Merasa tidak sanggup menanggung tekanan lebih lama, Antonia memilih jalur formal dengan melaporkan persoalan ini ke Pemerintah Desa Taebesa pada 26 Juni 2025. Ia berharap pihak desa dapat menjadi penengah dan memfasilitasi mediasi antarpihak. Namun, hingga berita ini diterbitkan, belum ada tanggapan atau pertemuan yang dilakukan oleh pemerintah desa.
“Saya sudah lapor ke desa, tapi sampai sekarang belum ada mediasi. Saya sangat kecewa. Saya cuma cari keadilan. Kalau bisa, lewat pemberitaan ini saya bisa dapat perhatian dan perlindungan hukum. Saya hanya ingin hidup tenang,” katanya penuh harap.

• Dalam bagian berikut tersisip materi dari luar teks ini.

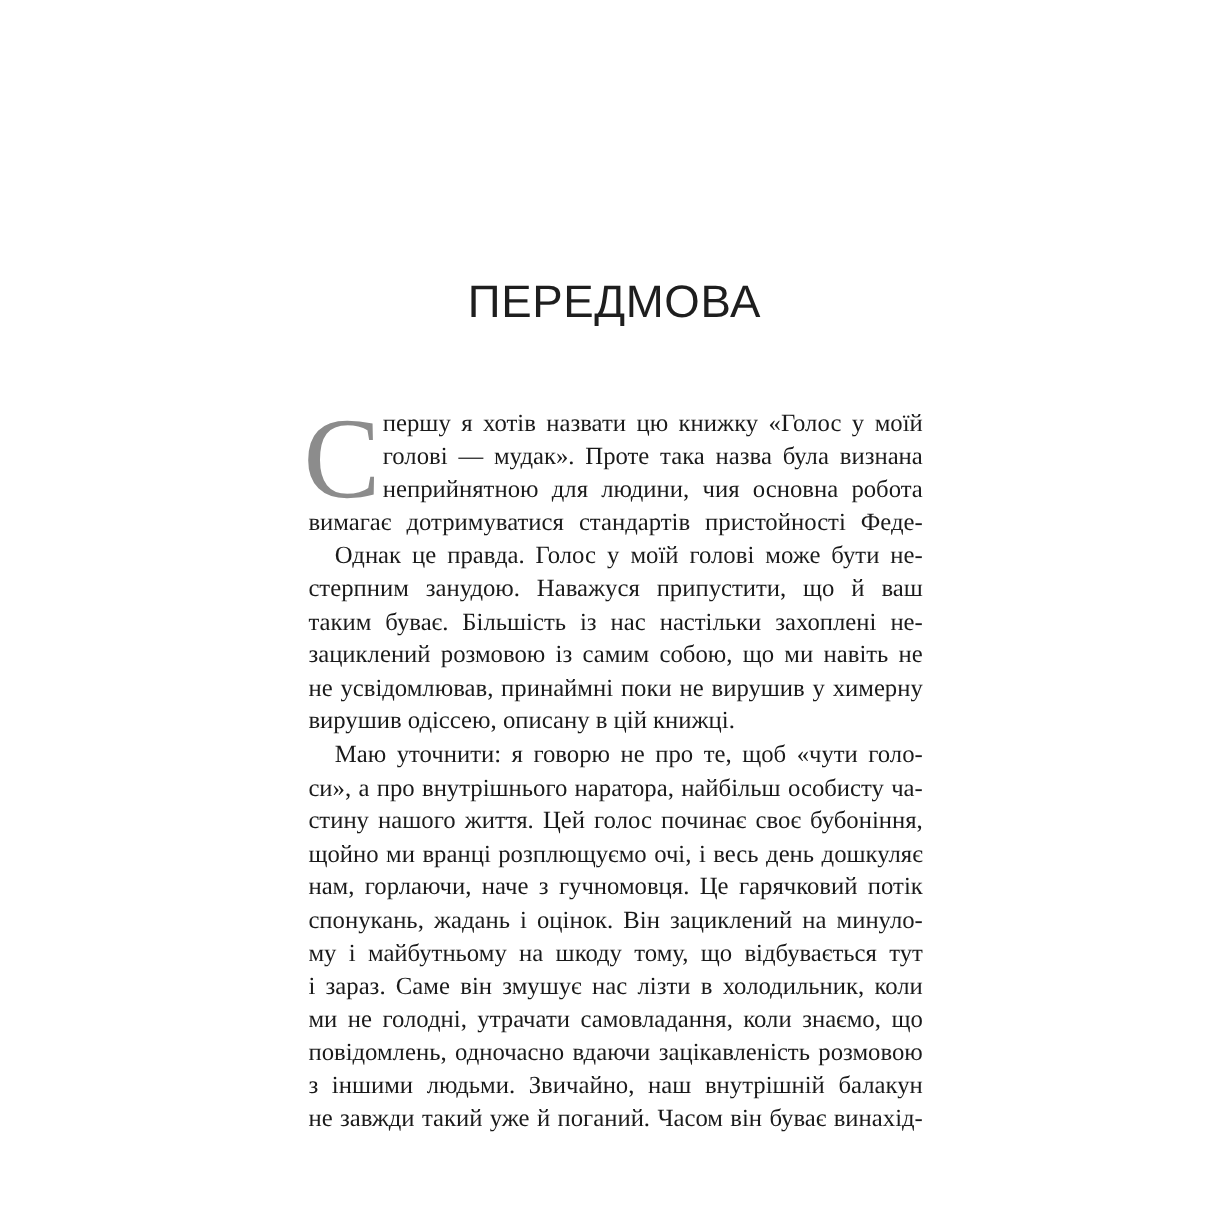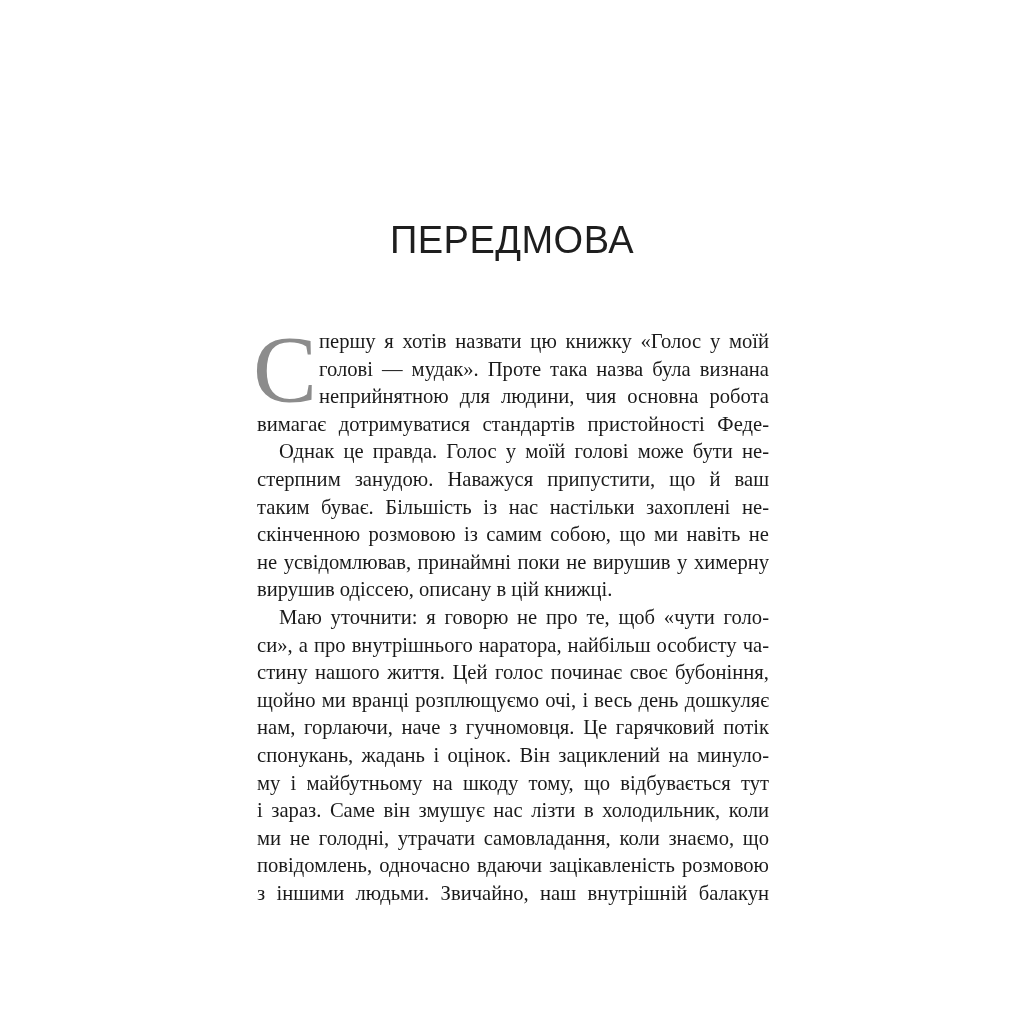"ПЕРЕДМОВА" .page { top: 0 -> 12px }
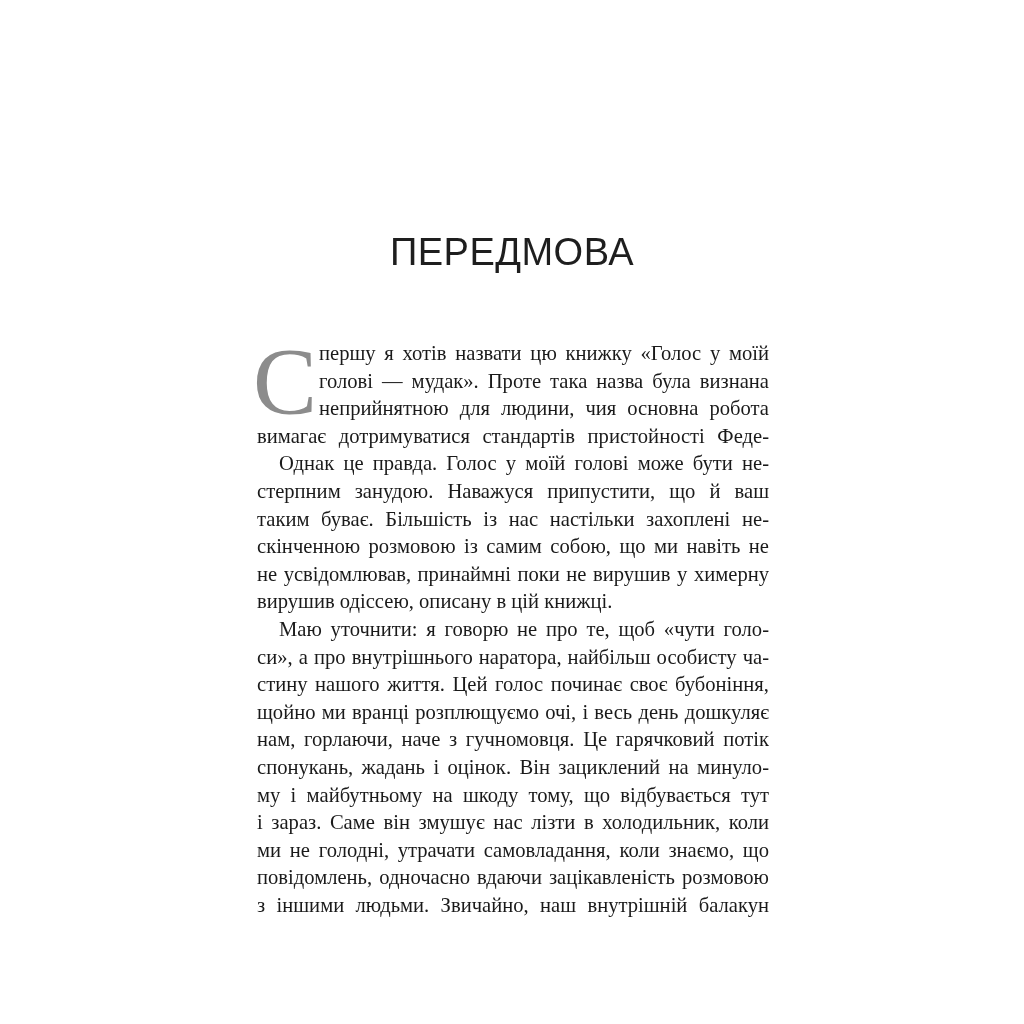"скінченною розмовою із самим собою," span.line { text: скінченною -> зациклений }
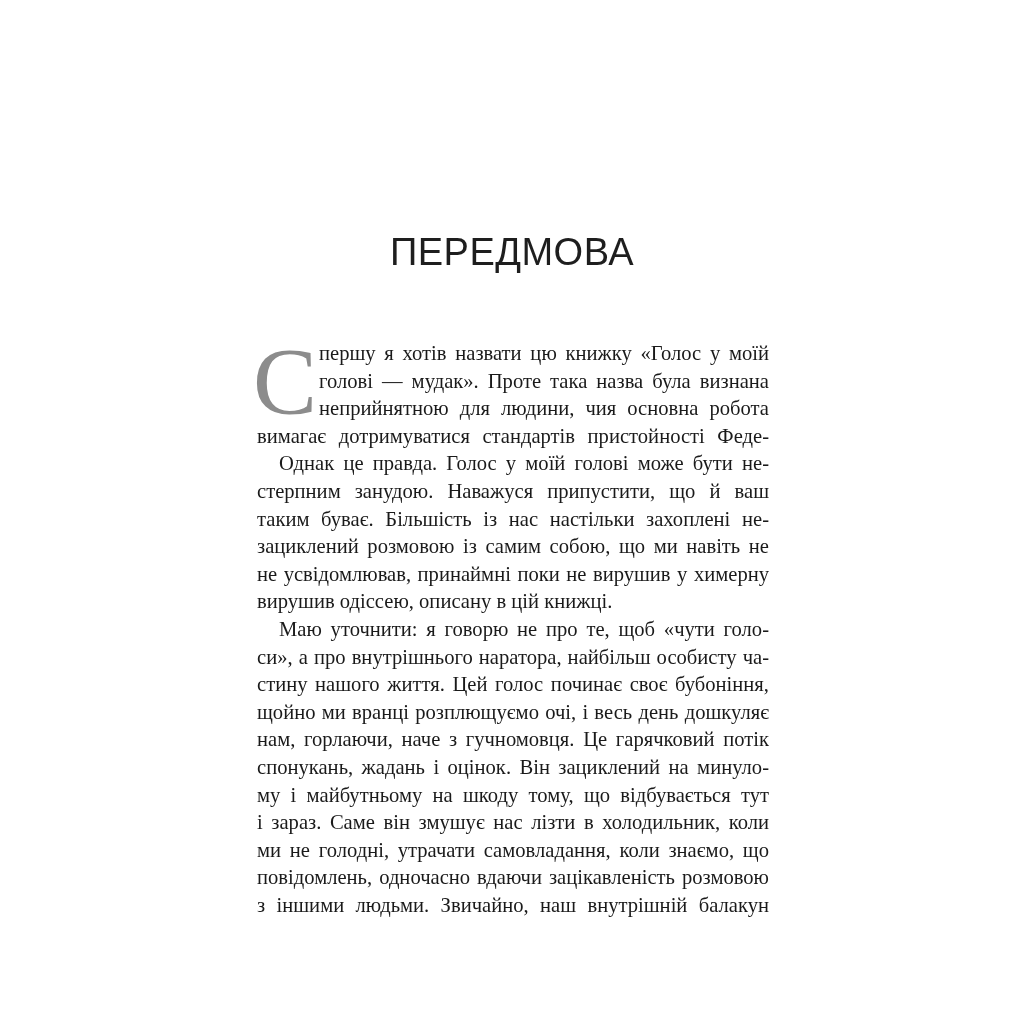"не завжди такий уже й" span.line { html: none -> <span>не завжди такий уже й поганий. Часом він буває винахід-</span> }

Kasus seperti ini menjadi gambaran nyata bahwa masih banyak perempuan, khususnya istri sah, yang menjadi korban ketidakadilan setelah kehilangan pasangan hidup. Tidak hanya kehilangan pendamping hidup, namun juga kehilangan hak, martabat, dan kedamaian.
“Saya sudah cukup sabar. Tapi kalau terus dibiarkan, saya takut sesuatu yang buruk terjadi. Saya hanya ingin keadilan, bukan permusuhan,” tutupnya.
Sayangnya, pasca pengakuan terbuka ini, pihak keluarga Isu justru dikabarkan tidak menerima baik sikap Antonia yang membuka persoalan ini ke ruang publik, khususnya lewat media sosial dan media massa. Meski demikian, Antonia menegaskan bahwa tujuannya hanya satu: mencari keadilan secara sah tanpa harus hidup dalam tekanan dan ketakutan.
” Seluruh keluarga isu tidak terima baik karna kenapa harus di muat di media sosial,” Pungkasnya.
Wartawan MataTimor.com telah berupaya mengonfirmasi, Erwin Darahalato, melalui sambungan telepon dan WhatsApp ke nomor pribadinya berulang kali, namun hingga berita ini diterbitkan belum ada jawaban maupun tanggapan.